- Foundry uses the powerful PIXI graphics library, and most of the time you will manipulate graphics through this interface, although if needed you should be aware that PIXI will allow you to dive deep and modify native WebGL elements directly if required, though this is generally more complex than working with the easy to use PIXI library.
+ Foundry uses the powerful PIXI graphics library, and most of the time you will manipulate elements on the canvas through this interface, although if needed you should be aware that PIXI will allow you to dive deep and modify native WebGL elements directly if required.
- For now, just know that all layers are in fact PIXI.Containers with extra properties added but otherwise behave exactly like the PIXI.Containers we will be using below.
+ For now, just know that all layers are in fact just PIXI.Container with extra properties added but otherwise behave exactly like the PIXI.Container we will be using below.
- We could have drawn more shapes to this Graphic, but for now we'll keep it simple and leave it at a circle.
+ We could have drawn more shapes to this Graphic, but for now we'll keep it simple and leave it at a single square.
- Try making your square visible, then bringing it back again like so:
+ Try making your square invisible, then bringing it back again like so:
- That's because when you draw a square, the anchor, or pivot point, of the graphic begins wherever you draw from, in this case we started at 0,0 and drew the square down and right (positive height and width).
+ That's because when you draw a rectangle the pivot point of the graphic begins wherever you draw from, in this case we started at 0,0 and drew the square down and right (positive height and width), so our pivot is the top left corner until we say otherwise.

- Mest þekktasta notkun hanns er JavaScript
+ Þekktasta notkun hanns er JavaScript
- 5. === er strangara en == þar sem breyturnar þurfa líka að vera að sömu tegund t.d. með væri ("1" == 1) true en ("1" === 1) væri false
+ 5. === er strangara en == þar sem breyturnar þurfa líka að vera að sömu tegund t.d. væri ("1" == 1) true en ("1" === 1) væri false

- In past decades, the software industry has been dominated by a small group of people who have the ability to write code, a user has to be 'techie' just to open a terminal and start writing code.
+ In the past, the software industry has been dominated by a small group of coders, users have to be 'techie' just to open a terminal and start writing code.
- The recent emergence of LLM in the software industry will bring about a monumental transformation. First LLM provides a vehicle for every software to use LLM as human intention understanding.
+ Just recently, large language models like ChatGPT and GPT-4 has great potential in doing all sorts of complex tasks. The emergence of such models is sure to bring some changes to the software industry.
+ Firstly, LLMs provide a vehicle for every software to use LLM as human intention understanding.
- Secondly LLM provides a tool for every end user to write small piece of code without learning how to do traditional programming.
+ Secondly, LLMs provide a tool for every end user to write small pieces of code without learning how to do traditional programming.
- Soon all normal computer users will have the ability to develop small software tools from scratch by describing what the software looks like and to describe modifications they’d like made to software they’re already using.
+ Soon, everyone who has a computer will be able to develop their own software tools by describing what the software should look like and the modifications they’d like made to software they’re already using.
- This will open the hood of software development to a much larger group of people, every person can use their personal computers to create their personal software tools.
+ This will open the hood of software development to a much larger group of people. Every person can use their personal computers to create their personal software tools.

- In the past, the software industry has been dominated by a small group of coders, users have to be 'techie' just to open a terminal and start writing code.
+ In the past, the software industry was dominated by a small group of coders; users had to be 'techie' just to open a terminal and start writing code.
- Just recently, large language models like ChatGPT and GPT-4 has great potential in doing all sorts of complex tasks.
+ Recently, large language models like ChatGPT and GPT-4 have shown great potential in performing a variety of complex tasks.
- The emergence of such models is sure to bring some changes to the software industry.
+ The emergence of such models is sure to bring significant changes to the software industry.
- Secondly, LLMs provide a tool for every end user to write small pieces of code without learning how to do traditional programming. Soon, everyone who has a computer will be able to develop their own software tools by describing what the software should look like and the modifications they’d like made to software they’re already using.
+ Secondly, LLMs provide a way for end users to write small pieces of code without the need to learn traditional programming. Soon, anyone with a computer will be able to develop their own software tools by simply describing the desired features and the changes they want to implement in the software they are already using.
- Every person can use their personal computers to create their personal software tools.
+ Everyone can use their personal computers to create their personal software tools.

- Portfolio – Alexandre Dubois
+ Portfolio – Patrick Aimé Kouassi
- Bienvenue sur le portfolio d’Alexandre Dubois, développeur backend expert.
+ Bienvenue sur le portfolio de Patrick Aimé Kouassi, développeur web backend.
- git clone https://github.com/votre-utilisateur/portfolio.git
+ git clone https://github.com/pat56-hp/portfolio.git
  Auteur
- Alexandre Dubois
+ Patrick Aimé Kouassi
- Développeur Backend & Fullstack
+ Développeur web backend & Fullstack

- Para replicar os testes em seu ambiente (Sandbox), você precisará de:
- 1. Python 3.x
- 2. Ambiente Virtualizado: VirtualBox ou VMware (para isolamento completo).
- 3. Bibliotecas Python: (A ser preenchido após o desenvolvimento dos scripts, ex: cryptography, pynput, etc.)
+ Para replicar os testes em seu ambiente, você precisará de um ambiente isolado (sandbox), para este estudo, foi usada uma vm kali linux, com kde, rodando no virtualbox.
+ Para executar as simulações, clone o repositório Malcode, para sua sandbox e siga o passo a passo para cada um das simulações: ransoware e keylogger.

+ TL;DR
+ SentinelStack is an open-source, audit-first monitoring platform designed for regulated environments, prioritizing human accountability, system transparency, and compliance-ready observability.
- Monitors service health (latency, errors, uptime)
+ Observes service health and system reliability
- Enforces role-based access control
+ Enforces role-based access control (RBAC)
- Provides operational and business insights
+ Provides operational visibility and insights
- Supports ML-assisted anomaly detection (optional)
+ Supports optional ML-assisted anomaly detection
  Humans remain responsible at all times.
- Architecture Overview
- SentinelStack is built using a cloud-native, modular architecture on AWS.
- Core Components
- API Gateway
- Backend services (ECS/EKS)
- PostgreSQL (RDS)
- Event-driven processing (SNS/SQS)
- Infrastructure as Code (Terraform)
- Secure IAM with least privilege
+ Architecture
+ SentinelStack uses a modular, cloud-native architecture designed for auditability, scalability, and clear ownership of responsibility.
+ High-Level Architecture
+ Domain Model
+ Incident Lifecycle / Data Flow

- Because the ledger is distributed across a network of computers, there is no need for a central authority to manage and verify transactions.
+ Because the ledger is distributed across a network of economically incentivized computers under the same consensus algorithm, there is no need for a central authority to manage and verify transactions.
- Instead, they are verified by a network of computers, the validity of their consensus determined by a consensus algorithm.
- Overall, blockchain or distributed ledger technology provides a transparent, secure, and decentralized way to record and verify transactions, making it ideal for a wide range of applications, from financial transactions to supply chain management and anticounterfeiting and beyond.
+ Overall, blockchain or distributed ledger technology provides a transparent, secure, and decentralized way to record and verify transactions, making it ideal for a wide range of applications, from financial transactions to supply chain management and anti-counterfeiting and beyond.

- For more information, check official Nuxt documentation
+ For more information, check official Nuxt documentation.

- **Activity**: Exact copy required. Retype all of the entries word for word.

- **Written response**:
- Foundry uses the powerful PIXI graphics library, and most of the time you will manipulate graphics through this interface, although if needed you should be aware that PIXI will allow you to dive deep and modify native WebGL elements directly if required, though this is generally more complex than working with the easy to use PIXI library.
+ Foundry uses the powerful PIXI graphics library, and most of the time you will manipulate elements on the canvas through this interface, although if needed you should be aware that PIXI will allow you to dive deep and modify native WebGL elements directly if required.
- For now, just know that all layers are in fact PIXI.Containers with extra properties added but otherwise behave exactly like the PIXI.Containers we will be using below.
+ For now, just know that all layers are in fact just PIXI.Container with extra properties added but otherwise behave exactly like the PIXI.Container we will be using below.
- We could have drawn more shapes to this Graphic, but for now we'll keep it simple and leave it at a circle.
+ We could have drawn more shapes to this Graphic, but for now we'll keep it simple and leave it at a single square.
- Try making your square visible, then bringing it back again like so:
+ Try making your square invisible, then bringing it back again like so:
- That's because when you draw a square, the anchor, or pivot point, of the graphic begins wherever you draw from, in this case we started at 0,0 and drew the square down and right (positive height and width).
+ That's because when you draw a rectangle the pivot point of the graphic begins wherever you draw from, in this case we started at 0,0 and drew the square down and right (positive height and width), so our pivot is the top left corner until we say otherwise.

- Mest þekktasta notkun hanns er JavaScript
+ Þekktasta notkun hanns er JavaScript
- 5. === er strangara en == þar sem breyturnar þurfa líka að vera að sömu tegund t.d. með væri ("1" == 1) true en ("1" === 1) væri false
+ 5. === er strangara en == þar sem breyturnar þurfa líka að vera að sömu tegund t.d. væri ("1" == 1) true en ("1" === 1) væri false

- In past decades, the software industry has been dominated by a small group of people who have the ability to write code, a user has to be 'techie' just to open a terminal and start writing code.
+ In the past, the software industry has been dominated by a small group of coders, users have to be 'techie' just to open a terminal and start writing code.
- The recent emergence of LLM in the software industry will bring about a monumental transformation. First LLM provides a vehicle for every software to use LLM as human intention understanding.
+ Just recently, large language models like ChatGPT and GPT-4 has great potential in doing all sorts of complex tasks. The emergence of such models is sure to bring some changes to the software industry.
+ Firstly, LLMs provide a vehicle for every software to use LLM as human intention understanding.
- Secondly LLM provides a tool for every end user to write small piece of code without learning how to do traditional programming.
+ Secondly, LLMs provide a tool for every end user to write small pieces of code without learning how to do traditional programming.
- Soon all normal computer users will have the ability to develop small software tools from scratch by describing what the software looks like and to describe modifications they’d like made to software they’re already using.
+ Soon, everyone who has a computer will be able to develop their own software tools by describing what the software should look like and the modifications they’d like made to software they’re already using.
- This will open the hood of software development to a much larger group of people, every person can use their personal computers to create their personal software tools.
+ This will open the hood of software development to a much larger group of people. Every person can use their personal computers to create their personal software tools.

- In the past, the software industry has been dominated by a small group of coders, users have to be 'techie' just to open a terminal and start writing code.
+ In the past, the software industry was dominated by a small group of coders; users had to be 'techie' just to open a terminal and start writing code.
- Just recently, large language models like ChatGPT and GPT-4 has great potential in doing all sorts of complex tasks.
+ Recently, large language models like ChatGPT and GPT-4 have shown great potential in performing a variety of complex tasks.
- The emergence of such models is sure to bring some changes to the software industry.
+ The emergence of such models is sure to bring significant changes to the software industry.
- Secondly, LLMs provide a tool for every end user to write small pieces of code without learning how to do traditional programming. Soon, everyone who has a computer will be able to develop their own software tools by describing what the software should look like and the modifications they’d like made to software they’re already using.
+ Secondly, LLMs provide a way for end users to write small pieces of code without the need to learn traditional programming. Soon, anyone with a computer will be able to develop their own software tools by simply describing the desired features and the changes they want to implement in the software they are already using.
- Every person can use their personal computers to create their personal software tools.
+ Everyone can use their personal computers to create their personal software tools.

- Portfolio – Alexandre Dubois
+ Portfolio – Patrick Aimé Kouassi
- Bienvenue sur le portfolio d’Alexandre Dubois, développeur backend expert.
+ Bienvenue sur le portfolio de Patrick Aimé Kouassi, développeur web backend.
- git clone https://github.com/votre-utilisateur/portfolio.git
+ git clone https://github.com/pat56-hp/portfolio.git
  Auteur
- Alexandre Dubois
+ Patrick Aimé Kouassi
- Développeur Backend & Fullstack
+ Développeur web backend & Fullstack

- Para replicar os testes em seu ambiente (Sandbox), você precisará de:
- 1. Python 3.x
- 2. Ambiente Virtualizado: VirtualBox ou VMware (para isolamento completo).
- 3. Bibliotecas Python: (A ser preenchido após o desenvolvimento dos scripts, ex: cryptography, pynput, etc.)
+ Para replicar os testes em seu ambiente, você precisará de um ambiente isolado (sandbox), para este estudo, foi usada uma vm kali linux, com kde, rodando no virtualbox.
+ Para executar as simulações, clone o repositório Malcode, para sua sandbox e siga o passo a passo para cada um das simulações: ransoware e keylogger.

+ TL;DR
+ SentinelStack is an open-source, audit-first monitoring platform designed for regulated environments, prioritizing human accountability, system transparency, and compliance-ready observability.
- Monitors service health (latency, errors, uptime)
+ Observes service health and system reliability
- Enforces role-based access control
+ Enforces role-based access control (RBAC)
- Provides operational and business insights
+ Provides operational visibility and insights
- Supports ML-assisted anomaly detection (optional)
+ Supports optional ML-assisted anomaly detection
  Humans remain responsible at all times.
- Architecture Overview
- SentinelStack is built using a cloud-native, modular architecture on AWS.
- Core Components
- API Gateway
- Backend services (ECS/EKS)
- PostgreSQL (RDS)
- Event-driven processing (SNS/SQS)
- Infrastructure as Code (Terraform)
- Secure IAM with least privilege
+ Architecture
+ SentinelStack uses a modular, cloud-native architecture designed for auditability, scalability, and clear ownership of responsibility.
+ High-Level Architecture
+ Domain Model
+ Incident Lifecycle / Data Flow

- Because the ledger is distributed across a network of computers, there is no need for a central authority to manage and verify transactions.
+ Because the ledger is distributed across a network of economically incentivized computers under the same consensus algorithm, there is no need for a central authority to manage and verify transactions.
- Instead, they are verified by a network of computers, the validity of their consensus determined by a consensus algorithm.
- Overall, blockchain or distributed ledger technology provides a transparent, secure, and decentralized way to record and verify transactions, making it ideal for a wide range of applications, from financial transactions to supply chain management and anticounterfeiting and beyond.
+ Overall, blockchain or distributed ledger technology provides a transparent, secure, and decentralized way to record and verify transactions, making it ideal for a wide range of applications, from financial transactions to supply chain management and anti-counterfeiting and beyond.

- For more information, check official Nuxt documentation
+ For more information, check official Nuxt documentation.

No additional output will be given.